Senator MACKLIN(5.16) —I have circulated amendments similar to those just moved by Senator Lewis. Senator Lewis's amendments propose the insertion of new sub-clauses 119 (8), 119 (9) and 119 (10). My amendments proposed the insertion of new sub-clauses 119 (8) and 119 (9). However, I indicate that we also support the amendment moved by Senator Lewis inserting new sub-clause 119 (10). The problem has been set out fairly clearly by Senator Lewis. It arose with the application of the May legislation both to people in the prior-determination area and those under review. I believe that, in keeping with the movements that have been made in a whole range of other areas, it is fair and reasonable that when these types of changes are made they should operate from the date at which the Bill comes in. For example, not so long ago we changed the requirements for applicants under the first home owners scheme. We allowed people who had submitted applications for loans under the old scheme to be judged under the old criteria if it were advantageous to them, or simply to withdraw their applications and submit new applications under the new scheme. I agree that when these changes are made there has to be some cut-off date. However, it seems to me to be fair that that cut-off date is decided in such a way that people who are already in the system and seeking whatever benefits and provisions are available are dealt with according to the provisions that applied when they went into the system. I would have thought that would have applied a fortiori to those people who had been given some type of determination but who are now under review.

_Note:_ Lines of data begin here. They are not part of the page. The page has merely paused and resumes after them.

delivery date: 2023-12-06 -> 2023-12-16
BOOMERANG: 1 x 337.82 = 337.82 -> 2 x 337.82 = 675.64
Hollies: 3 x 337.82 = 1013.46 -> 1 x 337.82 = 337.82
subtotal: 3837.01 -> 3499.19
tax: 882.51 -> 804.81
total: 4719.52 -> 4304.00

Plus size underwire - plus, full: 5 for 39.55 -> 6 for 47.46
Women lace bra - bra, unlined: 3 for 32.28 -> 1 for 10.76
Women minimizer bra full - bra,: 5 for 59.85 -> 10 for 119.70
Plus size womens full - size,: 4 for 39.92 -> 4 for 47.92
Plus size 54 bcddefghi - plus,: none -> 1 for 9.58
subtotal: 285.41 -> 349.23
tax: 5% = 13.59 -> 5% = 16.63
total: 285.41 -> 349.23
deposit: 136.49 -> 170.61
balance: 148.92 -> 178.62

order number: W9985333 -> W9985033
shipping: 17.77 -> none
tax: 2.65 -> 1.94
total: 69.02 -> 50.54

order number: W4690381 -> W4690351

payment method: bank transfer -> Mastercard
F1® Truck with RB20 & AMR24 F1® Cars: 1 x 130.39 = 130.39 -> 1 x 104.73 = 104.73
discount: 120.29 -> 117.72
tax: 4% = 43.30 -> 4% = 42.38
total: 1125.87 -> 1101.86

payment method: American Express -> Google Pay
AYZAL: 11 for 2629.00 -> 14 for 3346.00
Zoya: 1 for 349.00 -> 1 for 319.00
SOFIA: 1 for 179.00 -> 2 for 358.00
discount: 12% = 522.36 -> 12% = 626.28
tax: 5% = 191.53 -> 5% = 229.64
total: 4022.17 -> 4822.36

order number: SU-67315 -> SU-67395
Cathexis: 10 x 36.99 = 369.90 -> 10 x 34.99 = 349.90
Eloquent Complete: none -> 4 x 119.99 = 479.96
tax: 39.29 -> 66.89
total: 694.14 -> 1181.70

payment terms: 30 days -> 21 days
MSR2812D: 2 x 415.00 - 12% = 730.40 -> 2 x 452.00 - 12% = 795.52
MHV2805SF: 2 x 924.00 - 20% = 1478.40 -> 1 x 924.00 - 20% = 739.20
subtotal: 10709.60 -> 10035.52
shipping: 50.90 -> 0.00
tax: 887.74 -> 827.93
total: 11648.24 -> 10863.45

I add a specific query of my own to the concerns that have been voiced by Senator Lewis. It concerns the operation of clause 119 in regard to diseases whose causes are unknown, diseases which up to now have been acceptable for the granting of benefits-for example, cancer, heart disease, hypertension, Parkinson's disease, motor neuron diseases, and the like. Under the new provisions there seems to be a complete dearth of references to diseases of unknown aetiology. I would have thought that, considering the wide-ranging debate that has taken place in the community, some attention would have been paid to this matter and comments made on it. Concern has been expressed by the entire veteran community, yet the Bill and even the explanatory memorandum make no reference to how these diseases are proposed to be treated. If the Minister says that he has no idea we ought to be able to look at a draft which specifies how they are to be treated. If it were the intention of the Minister to exclude these diseases, that intention should have been made clear. In a challenge to the High Court of Australia, obviously in response to the Acts Interpretation Act, the High Court would examine the Minister's intention in the second reading speech and would be able to determine it accordingly. We are really in the dark at the moment with regard to this range of diseases because we do not know what the Government's intention is. Hence, we are flagging a process of going to the High Court to get another determination on section 47 of the Repatriation Act similar to that in the Law case or the O'Brien case to get precise clarification of the situation. That does not necessarily make good law. If we know what the Government is attempting to do in regard to these diseases at least we can vote for or against it. At the moment, because there was no discussion about the matter either in the second reading speech or in the explanatory memorandum to the Bill, I am unaware of the situation regarding diseases of unknown aetiology and the onus of proof.